I'm not discrediting Gottman's system -- on the contrary, I am sure it works, the way if I were stuck on a train for hours with someone I could find all sorts of ways to make the conversation more interesting. That doesn't mean I wouldn't get off the train with some relief! 😃

PorridgeGoneWrong · 23/04/2021 17:48

What's the point of learning all this stuff.

Well, I also think you can learn a lot about yourself when you learn these skills. In the process I have discovered to become much more chilled out about life in general to become kinder and much less judgmental. I have also become much calmer.

I am able to deal much more effectively with 'difficult' behaviours from my kids (sulks, upsets). I am also able to teach them to defend their boundaries. Things I think are really useful. Things I wasn't taught. I didn't have the language of emotions. It was just 'acted out'.
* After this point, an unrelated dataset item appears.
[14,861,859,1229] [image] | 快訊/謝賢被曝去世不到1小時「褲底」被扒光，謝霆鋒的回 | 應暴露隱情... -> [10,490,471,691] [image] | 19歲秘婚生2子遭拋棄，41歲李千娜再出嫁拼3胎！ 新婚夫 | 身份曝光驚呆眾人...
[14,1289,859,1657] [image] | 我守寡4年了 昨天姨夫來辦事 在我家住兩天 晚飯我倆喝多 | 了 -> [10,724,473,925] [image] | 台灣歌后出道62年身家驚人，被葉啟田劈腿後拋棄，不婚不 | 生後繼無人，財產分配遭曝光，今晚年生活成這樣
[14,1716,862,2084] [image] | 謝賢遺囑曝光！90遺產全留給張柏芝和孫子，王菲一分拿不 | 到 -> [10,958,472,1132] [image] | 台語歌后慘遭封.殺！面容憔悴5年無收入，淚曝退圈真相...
It's not about being more in love with your partner, but learning to love and understand everyone you come across.

PorridgeGoneWrong · 23/04/2021 17:56

I think you can learn and grow a huge amount in the process of being married. I'm not suggesting to anyone to be 'a doormat'.

Just be honest and ask if they are the best person they can be. (Their partner needs to do the same!)

There's so much good help around online these days. It seems a shame not to use it, to me.